おばあちゃんと始めた着物レンタル屋
この物件は現在は募集終了している可能性が高いです。過去物件のアーカイブとしてお楽しみ下さい。
おばあちゃんと私、 2人で気ままにやってる 着物レンタル屋。
築地場外市場に行く人や 長屋の多いこのエリアを 街歩きする人が、 レンタルしてくれる。
なんて、想像が膨らむおうち。
建物が古いので用途については 要相談だそうです。
まだお片づけ途中のようですが 長年の下町暮らしを覗いているようで ちょっとドキドキしちゃう。
竹箒、踏み台、食器棚、小机、 板天井にガラスの引き戸。 すべてが昭和レトロ。
おばあちゃんと過ごす風景が 自然に浮かんでくる空間。
「暑くなってきたから柳とか竹の柄がおすすめ」 「冬だからウール生地が良いわよ」
って、季節の柄と生地について ポンポン出てくるおばあちゃん。
横から私が 「最近はレースの帯揚げを アレンジするのが 流行ってるんだよ」 と言うと、 「ひょえー時代は変わったね」 って素っ頓狂な声を上げる。
「でも可愛いわ」 って、すぐ順応する。
紫陽花柄、お似合いですね!
築地市場でいっぱい食べても良いように ちょっと緩めに着付けときましょ!
なんてお客さんとキャッキャして。
ひと息着こうかね、とおやつタイム。
鉄瓶で沸かすお茶は うっすら鉄の香りがして 味が深まる。
ガラガラ、と引き戸の開く音。 「こんにちは」 お客さんがやってくる。
あら休憩しすぎちゃった、 ってあれやこれやと過ごすと あっという間に日が暮れて。
坪庭に出ると、 昨晩の雨に元気付けられて 伸び伸びと育ってきた植物たち。
「この子はちょいと剪定しないとね」 ってぶつぶつ言うおばあちゃん。
庭の向こうには離れ。 今時珍しいタイルのお風呂。
初めてこのお風呂を見た時 「松島に来た気分だわあ」 なんておばあちゃんが言ってた。
松島の海に白鳥とおしどりは なかなか居ないだろうから、 どっちも見られるなんてお得な絵だ。

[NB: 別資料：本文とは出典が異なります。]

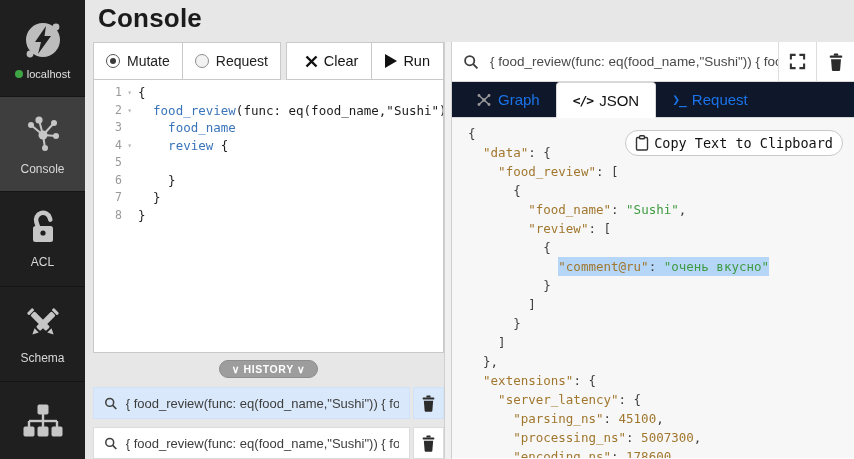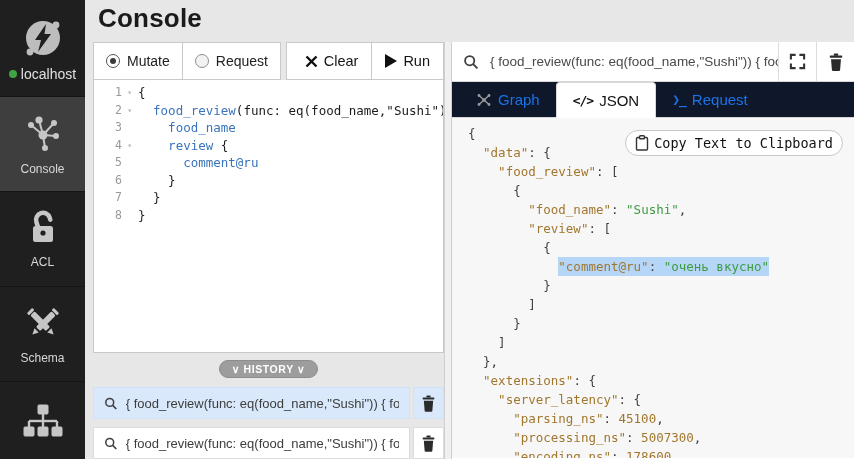--- a/index.html
+++ b/index.html
@@ -15,7 +15,7 @@
   .side-label { color:#d8d8d8; font-size:12px; margin-top:6px; }
   .brand-row { display:flex; align-items:center; margin-top:5px; }
   .status-dot { width:8px; height:8px; border-radius:50%; background:#3fa443; margin-right:4px; }
-  .brand-label { color:#e0e0e0; font-size:14px; }
+  .brand-label { color:#e0e0e0; font-size:11px; }
   .side-icon svg { display:block; }
 
   

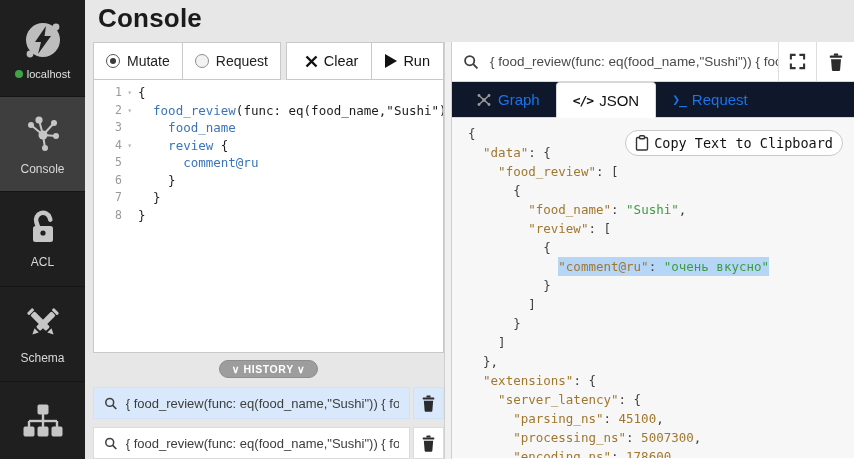--- a/index.html
+++ b/index.html
@@ -202,7 +202,7 @@
       <div class="ed-row"><div class="ed-gutter">2<span class="ed-fold">▾</span></div><div class="ed-code"><span class="t-ws">  </span><span class="t-fld">food_review</span><span class="t-pln">(func: eq(food_name,"Sushi")) {</span></div></div>
       <div class="ed-row"><div class="ed-gutter">3</div><div class="ed-code"><span class="t-ws">    </span><span class="t-fld">food_name</span></div></div>
       <div class="ed-row"><div class="ed-gutter">4<span class="ed-fold">▾</span></div><div class="ed-code"><span class="t-ws">    </span><span class="t-fld">review</span><span class="t-pln"> {</span></div></div>
-      <div class="ed-row"><div class="ed-gutter">5</div><div class="ed-code"><span class="t-ws">      </span><span class="t-fld">comment@ru</span></div></div>
+      <div class="ed-row"><div class="ed-gutter">5</div></div>
       <div class="ed-row"><div class="ed-gutter">6</div><div class="ed-code"><span class="t-ws">    </span><span class="t-pln">}</span></div></div>
       <div class="ed-row"><div class="ed-gutter">7</div><div class="ed-code"><span class="t-ws">  </span><span class="t-pln">}</span></div></div>
       <div class="ed-row"><div class="ed-gutter">8</div><div class="ed-code"><span class="t-pln">}</span></div></div>

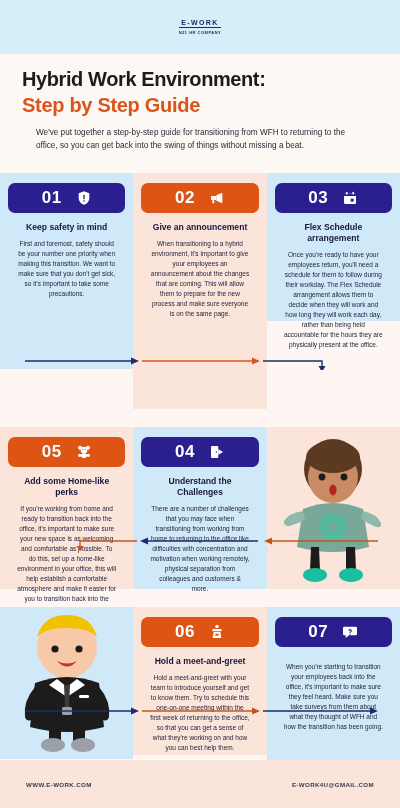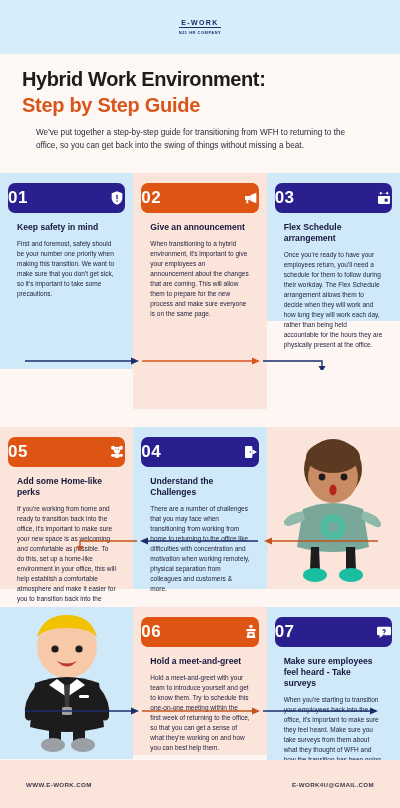--- a/index.html
+++ b/index.html
@@ -37,7 +37,7 @@
   .cardwrap { padding:0 8px; }
   .chip {
     margin:10px 0 0; height:30px; border-radius:7px;
-    display:flex; align-items:center; justify-content:space-between; gap:14px;
+    display:flex; align-items:center; justify-content:center; gap:14px;
     color:#fff;
   }
   .chip.navy { background:#2a1f8f; }

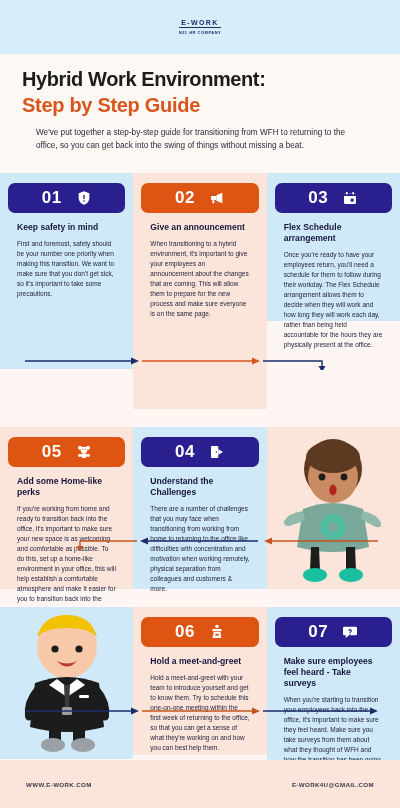--- a/index.html
+++ b/index.html
@@ -45,7 +45,7 @@
   .chip-num { font-size:17px; font-weight:bold; letter-spacing:.5px; }
   .chip-icon { width:16px; height:16px; display:block; }
 
-  .cardbody { padding:9px 9px 10px; }
+  .cardbody { padding:9px 9px 10px; text-align:center; }
   .card-title { font-size:8.6px; font-weight:bold; line-height:1.3; color:#16163c; }
   .card-text { font-size:6.5px; line-height:1.55; margin-top:6px; color:#23233f; }
 

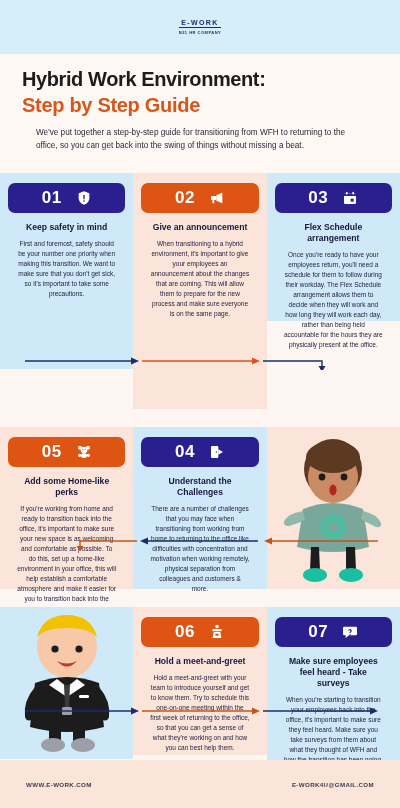--- a/index.html
+++ b/index.html
@@ -282,7 +282,6 @@
           </span>
         </div>
         <div class="cardbody">
-          <div class="card-title">Make sure employees feel heard - Take surveys</div>
           <div class="card-text">When you're starting to transition your employees back into the office, it's important to make sure they feel heard. Make sure you take surveys from them about what they thought of WFH and how the transition has been going.</div>
         </div>
       </div>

裁縫も得意なおばあちゃんは 自分が着ていた着物を 私サイズに仕立て直してくれる。
しわしわで苦労を重ねた手が ちくちくと縫い進めていく様子を 見るのが好き。
「あんまり見ると緊張しちゃうよ」 と言われて、 「緊張する歳じゃないでしょ」 「そりゃそうだ」 って二人でけらけら笑った。